** Dataset **
▼▼▼

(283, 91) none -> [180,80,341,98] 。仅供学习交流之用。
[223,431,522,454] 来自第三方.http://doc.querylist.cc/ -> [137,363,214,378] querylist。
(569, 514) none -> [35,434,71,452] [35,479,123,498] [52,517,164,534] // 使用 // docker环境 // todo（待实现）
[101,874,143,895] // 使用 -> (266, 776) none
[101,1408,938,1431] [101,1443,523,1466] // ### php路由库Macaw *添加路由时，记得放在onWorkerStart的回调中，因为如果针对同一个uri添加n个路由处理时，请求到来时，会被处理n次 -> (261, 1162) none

▲▲▲
▼▼▼

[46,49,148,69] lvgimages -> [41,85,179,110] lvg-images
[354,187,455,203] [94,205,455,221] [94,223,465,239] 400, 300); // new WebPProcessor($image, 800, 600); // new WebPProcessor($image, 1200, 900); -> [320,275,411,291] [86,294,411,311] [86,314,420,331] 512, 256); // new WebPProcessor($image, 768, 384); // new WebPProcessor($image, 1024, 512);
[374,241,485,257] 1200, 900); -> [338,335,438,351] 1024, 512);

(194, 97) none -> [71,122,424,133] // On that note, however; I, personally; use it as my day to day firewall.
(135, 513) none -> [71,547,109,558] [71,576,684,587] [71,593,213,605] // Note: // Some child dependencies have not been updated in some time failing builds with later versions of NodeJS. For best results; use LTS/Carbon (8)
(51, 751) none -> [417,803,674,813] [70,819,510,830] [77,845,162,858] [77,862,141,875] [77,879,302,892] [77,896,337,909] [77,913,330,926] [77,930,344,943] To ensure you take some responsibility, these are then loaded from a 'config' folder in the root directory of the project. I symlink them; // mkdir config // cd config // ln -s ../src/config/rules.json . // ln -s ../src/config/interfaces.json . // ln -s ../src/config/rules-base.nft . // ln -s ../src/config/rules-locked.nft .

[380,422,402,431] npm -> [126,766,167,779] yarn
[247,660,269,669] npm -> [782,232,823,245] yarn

▲▲▲

** What is needed **
Copy each line holding "yarn" from the material above.

** Solution to this problem **
[380,422,402,431] npm -> [126,766,167,779] yarn
[247,660,269,669] npm -> [782,232,823,245] yarn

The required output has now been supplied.